MGM‘s near $10 billion integrated resort (IR) project in Osaka has the potential to produce north of $4 billion in revenue at the start of the next decade, outpacing the pre-pandemic $3 billion and $4 billion of Las Vegas Sands’ Singapore and Venetian Macau facilities, respectively, according to an Analyst at Morningstar.
Dan Wasiolek, senior equity analyst at Morningstar, told AGB that Osaka was already seeing over 12 million international visits pre-COVID, and the new development should attract many of those already visiting, plus new patrons from parts of China.
“This view is buoyed by the resort’s proximity to Osaka’s airport and business center, which should be enhanced by new transportation infrastructure,” he notes.
The designated location for Osaka IR is a 490,000 square meter plot on the north side of Yumeshima, an artificial island in Osaka Bay. The casino is set up to open in 2029 or 2030.
Morningstar‘s research team expects there will be strong traffic in the domestic market, “as we believe the dense population and high income of Osaka and other Japanese city residents have an appetite for gaming and non-gaming activities that will be offered at the property. Further, the large size of the property should offer plenty to see and do for a wide range of interests,” the analyst states.

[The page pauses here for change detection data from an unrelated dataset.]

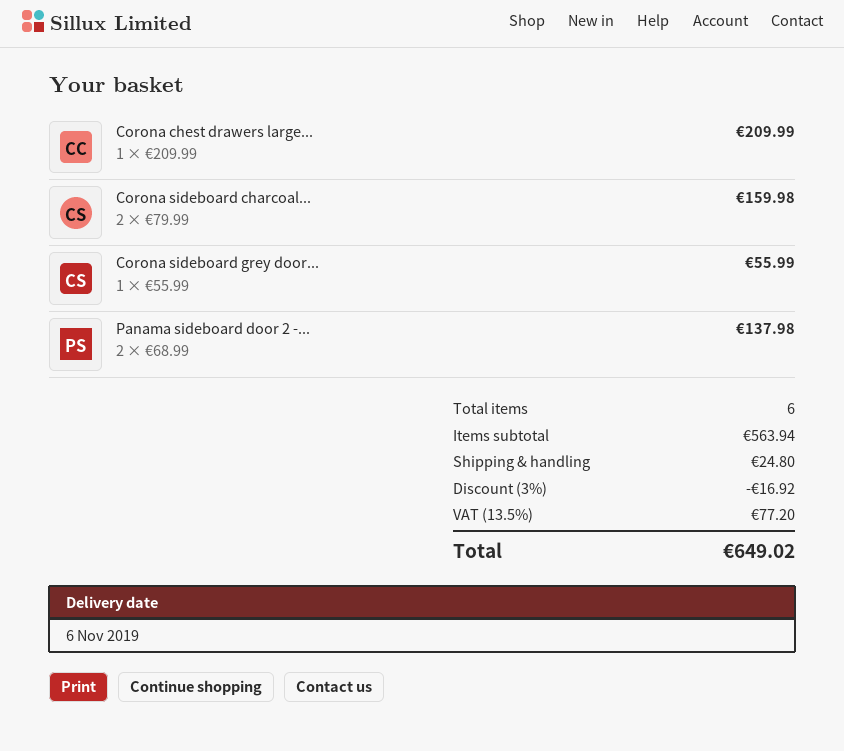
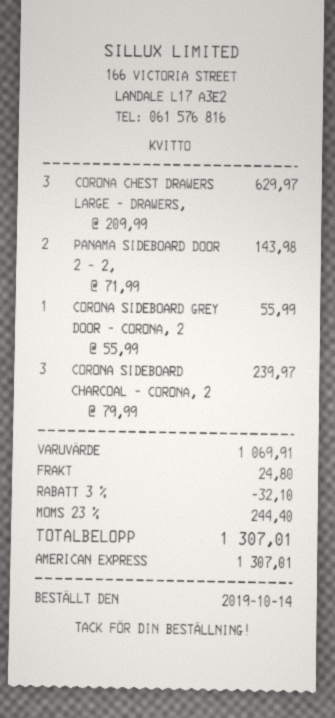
Corona chest drawers large...: 1 x 209.99 = 209.99 -> 3 x 209.99 = 629.97
Corona sideboard charcoal...: 2 x 79.99 = 159.98 -> 3 x 79.99 = 239.97
Panama sideboard door 2 -...: 2 x 68.99 = 137.98 -> 2 x 71.99 = 143.98
subtotal: 563.94 -> 1069.91
discount: 3% = 16.92 -> 3% = 32.10
tax: 13.5% = 77.20 -> 23% = 244.40
total: 649.02 -> 1307.01

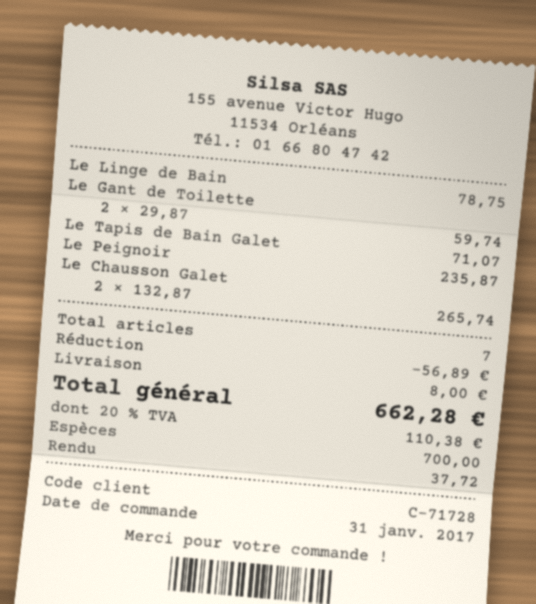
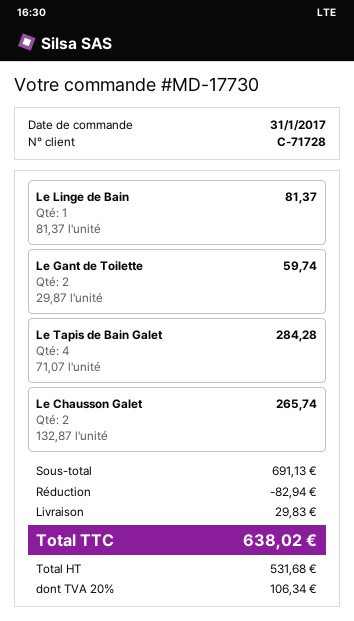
Le Linge de Bain: 1 x 78.75 = 78.75 -> 1 x 81.37 = 81.37
Le Tapis de Bain Galet: 1 x 71.07 = 71.07 -> 4 x 71.07 = 284.28
Le Peignoir: 1 x 235.87 = 235.87 -> none
discount: 56.89 -> 82.94
shipping: 8.00 -> 29.83
tax: 20% = 110.38 -> 20% = 106.34
total: 662.28 -> 638.02

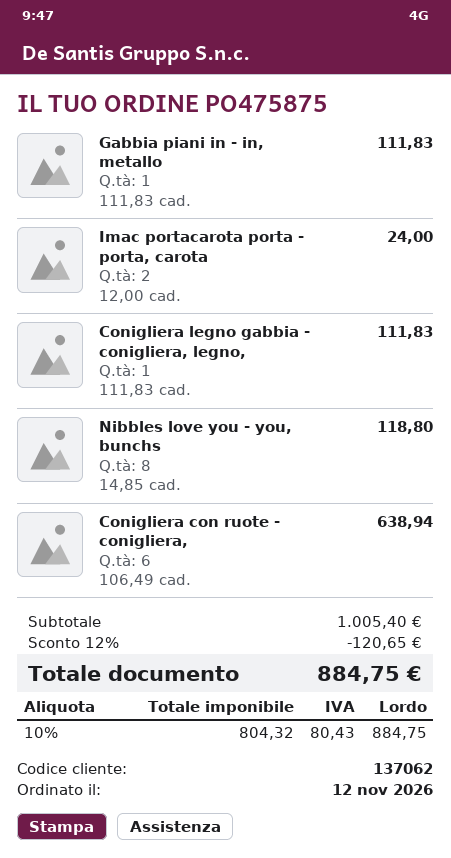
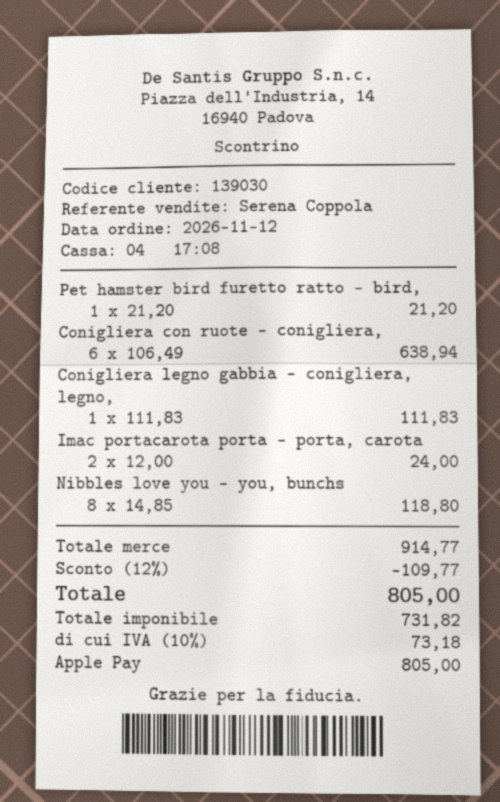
customer number: 137062 -> 139030
Gabbia piani in - in, metallo: 1 x 111.83 = 111.83 -> none
Pet hamster bird furetto ratto - bird,: none -> 1 x 21.20 = 21.20
subtotal: 1005.40 -> 914.77
discount: 12% = 120.65 -> 12% = 109.77
net: 804.32 -> 731.82
tax: 10% = 80.43 -> 10% = 73.18
total: 884.75 -> 805.00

The Osaka IR initially targets JPY520 billion ($3.6 billion) of revenue annually, mostly from the gaming business, and forecasts it will attract 6 million international tourists and 14 million domestic visitors.
The senior analyst notes that the research team is “generally constructive” on the Japanese gaming market opportunity and the Osaka integrated resort being developed by MGM Resorts and its partner Orix.
“This stance is due to the island nation’s propensity to gamble and high-income urban population density, which should produce strong revenue,” the report mentions.
Wasiolek notes that initially, when the Japanese government passed its Implementation Bill in 2018 to allow gaming, the industry envisioned two urban licenses, with one in Osaka and one in Yokohama. “As time has gone on, our prognosis changed to just one urban license awarded in Osaka, which now appears to be the case.”
He also indicates that one way to gauge Japan’s propensity to gamble is that its pachinko hall industry produced pre-pandemic revenue of around $30 billion in
In this context, “this showcases an appetite for casino play. Meanwhile, Osaka’s metro area population measures 19 million, with a population density around 50 percent greater than Singapore and well in excess of that of the US, and healthy average household incomes near $50,000 a year, all of which we believe should foster a strong demand environment for the planned integrated resort.” Wasiolek analyzed.
Osaka IR likely to attract new players from Shanghai and other coastal Chinese cities
Based on his research, Wasiolek believes that compared to taking clients from its direct competitors such as Singapore or Macau, “there is an appetite for additional gamblers”, he said.
In order to understand customer demographics in Asian regions, he notes that pre-pandemic Macau had 36 million visitors annually, with the vast majority of those arriving from the nearby southern provinces of mainland China and Hong Kong, and “the longer trip to Osaka for these individuals may keep many from shifting over to Japan for gaming”.
Meanwhile, further to the south, gambling in Singapore has thrived.
In the context of Japan’s IR, to the north of Macau, and Singapore’s offerings: “it could attract new players from Shanghai and other coastal and northern cities in mainland China, which are nearer to Japan, while also taking in some visitors from around the world.”
Labor shortage in Japan
Japan is likely to face a worsened labor shortage, and labor pressures force the government to loosen job restrictions for foreigners. The same analyst admits that labor supply appears to be an issue in the construction of the Osaka IR and is “certainly something to monitor”.
“This could threaten our forecast for the property to open in 2030, while also placing upward pressure on our $10 billion cost-to-build estimate,” he notes.
“No second urban license in Japan”
Due to the bribery scandal, and COVID, major casino operators such as Las Vegas Sands Corp, Caesars Entertainment Corp, and Wynn Resorts Ltd withdrew from planned projects in the Osaka bid. The analyst considers there will be a very low probability for them to return to the Japanese market even if they had renewed interest.
“We no longer expect a second urban license in Japan for the foreseeable future,” notes the analyst.
Currently, Caesars is focused on the US and the growing online sports and casino gaming opportunity, while Las Vegas Sands is committing capital to Singapore and Macau.
Wynn is investing in the Middle East. With other areas to deploy capital.
“Japan is probably not on the radar for these operators for the time being.”